A third thing I’ve learnt is that you never really know. What I mean by this is that nothing is 100% certain and nothing is guaranteed to work. There are no fool-proof rules. Things that should work often don’t and things that shouldn’t work often do. The only way to find if something really will work is, again, to experiment. That’s the mindset you’re after. Keep exploring, keep adapting, keep evolving, keep trying.
Specific and practical tips
- My first tip is to get to know as many young people as possible and hire as many as you can too. These people are more invested in the future than you or I, and they tend to be more closely aligned with change too. But don’t get too carried away. Young people tend to drive disruption, as anyone that’s read Thomas Kuhn’s classic book on the structure of scientific revolutions might remember, but you need to get the right balance between old and wise and young and energetic. Both must respect the other too.
- My second tip also comes from Thomas Kuhn. New discoveries and ideas are often happy accidents and while the creation of such serendipitous events is difficult, keeping your eyes and ears wide open to interesting anomalies isn’t. This idea links to weak-signals in scenario planning lingo and perhaps with ethnographic research and design thinking too. As someone once said, the most powerful phrase in science isn’t “Eureka!” it’s “that’s interesting!”

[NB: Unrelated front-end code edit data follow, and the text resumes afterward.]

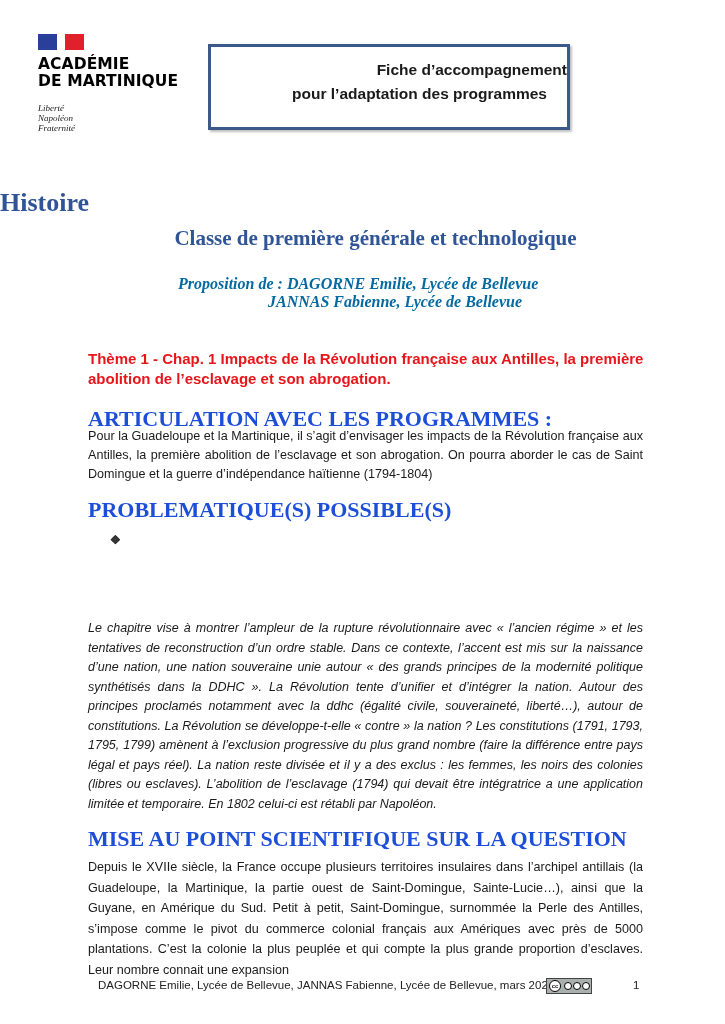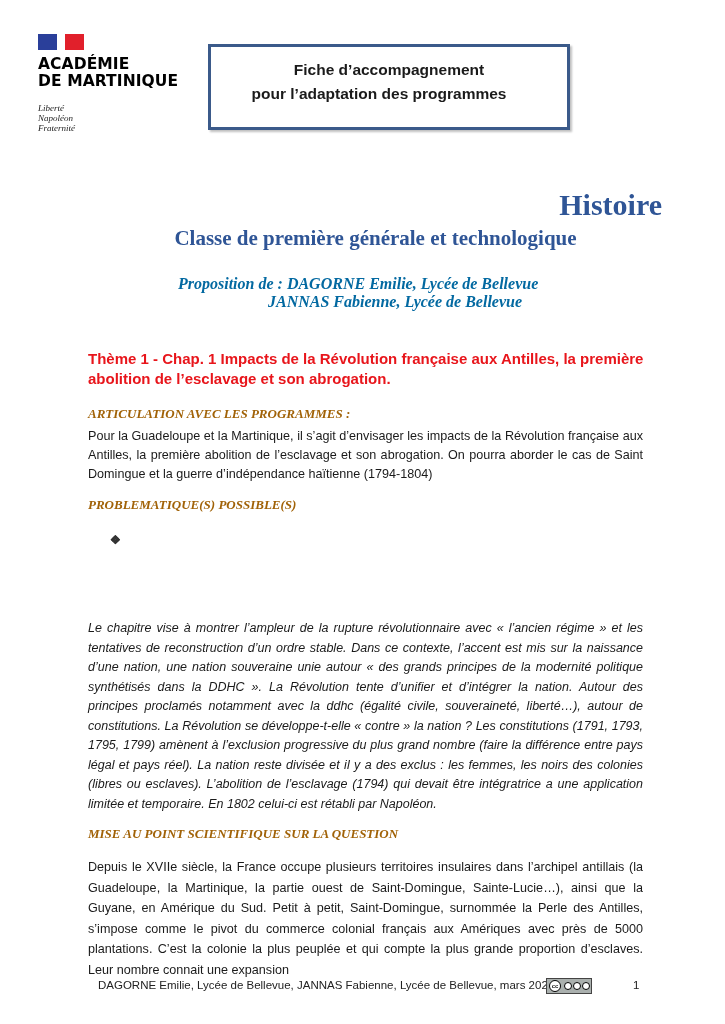--- a/index.html
+++ b/index.html
@@ -21,7 +21,7 @@
   
   .fiche-box { left: 208px; top: 44px; width: 356px; height: 80px;
                border: 3px solid #3b5a8a; box-shadow: 2px 2px 2px rgba(0,0,0,0.25);
-               text-align: center; }
+               text-align: right; }
   .fiche-box .l1 { font-weight: bold; font-size: 15.5px; margin-top: 14px; }
   .fiche-box .l2 { font-weight: bold; font-size: 15.5px; margin-top: 6px; padding-right: 20px; }
 

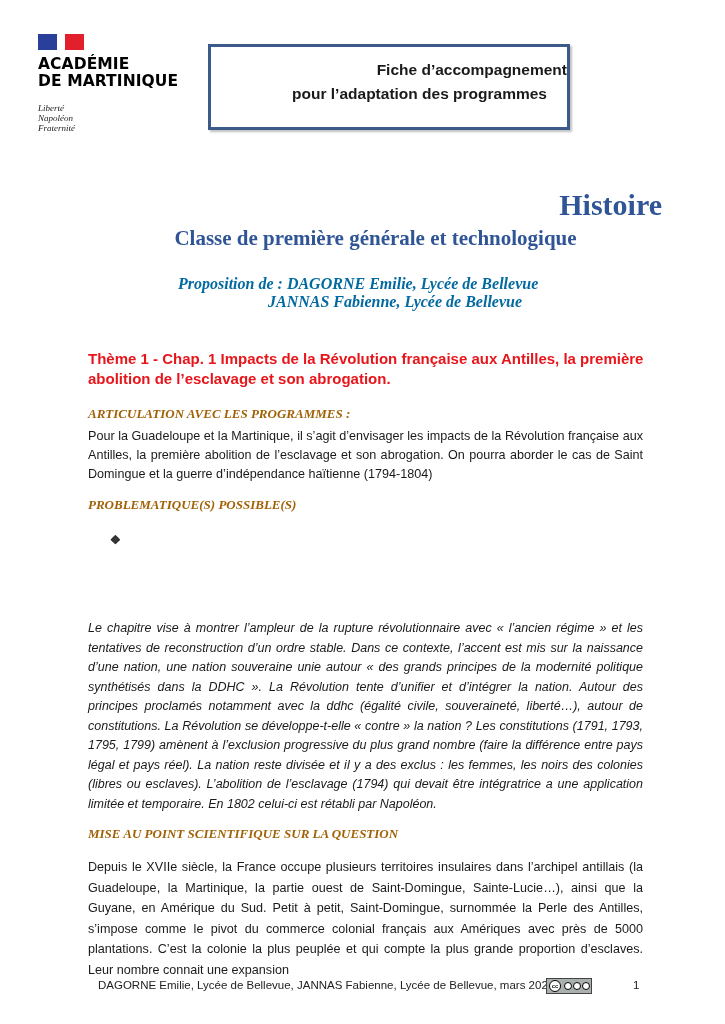--- a/index.html
+++ b/index.html
@@ -25,8 +25,8 @@
   .fiche-box .l1 { font-weight: bold; font-size: 15.5px; margin-top: 14px; }
   .fiche-box .l2 { font-weight: bold; font-size: 15.5px; margin-top: 6px; padding-right: 20px; }
 
-  .title { left: 0; width: 662px; top: 188px; text-align: right;
-           font-family: "Liberation Serif", serif; font-weight: bold; font-size: 30px; color: #2f5596; }
+  .title { left: 0; width: 662px; top: 188px; text-align: left;
+           font-family: "Liberation Serif", serif; font-weight: bold; font-size: 26px; color: #2f5596; }
   .subtitle { left: 0; width: 703px; top: 226px; text-align: center;
               font-family: "Liberation Serif", serif; font-weight: bold; font-size: 21px; color: #2f5596; padding-left: 24px; }
 

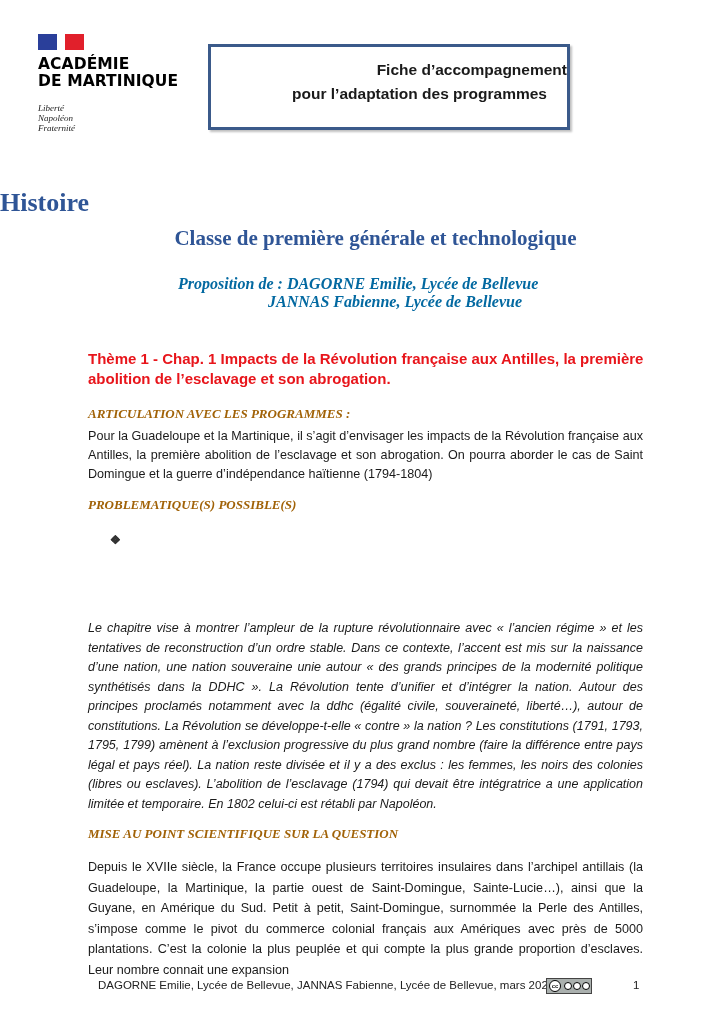--- a/index.html
+++ b/index.html
@@ -37,7 +37,7 @@
   .theme { left: 88px; top: 349px; width: 560px; color: #e8151b; font-weight: bold;
            font-size: 15px; line-height: 20px; }
 
-  .h2 { font-family: "Liberation Serif", serif; font-weight: bold; color: #a16207; font-size: 13px; font-style: italic; }
+  .h2 { font-family: "Liberation Serif", serif; font-weight: bold; color: #1d4ed8; font-size: 22px; }
   .h-artic { left: 88px; top: 406px; }
   .artic-body { left: 88px; top: 427px; width: 555px; font-size: 12.6px; line-height: 19px; text-align: justify; }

- Tip three is cross-fertilisation. New ideas are often novel combinations of old ideas, so mix things up a little in terms of the diversity of everything from people attending meetings and workshops to office seating plans. Or take an idea that works in one context and think about how it might be combined to work in another.
Only this morning I was playing around with a bottle of cough medicine that featured a label that could be peeled back to reveal a second, hidden, label containing further product information. What if you took this principle of hidden information and applied it to another product?
Finally, I’d like to leave you with something that’s more of a mindset that a top tip. The world is becoming more complex, volatile, ambiguous and uncertain, which creates a craving for sense-making, stability, rules and logic.
It also creates a thirst for knowing what’s next. We are contagiously curious about trends, especially tech trends that we somehow think of as being fool-proof ways of being in the right place at the right time.
There’s nothing wrong with following trends. Indeed, they are essential for incremental innovation and continuous product improvement. But remember that trends bend and many eventually snap if used too often or stretched too far. Critically, if more or less everyone is more or less following the same key trends, doesn’t that mean that more or less everyone is thinking along similar lines?
Trends are what the really smart innovators break. Successful innovators don’t follow, they create. They don’t codify conventional wisdom, they smash it to pieces and jump up and down on the fragments shouting “I’ll show you.” They don’t let dogma and other peoples’ opinions smother their originality or intuition either. In short, they are the architects of their future and you must be the same in your distinctive way.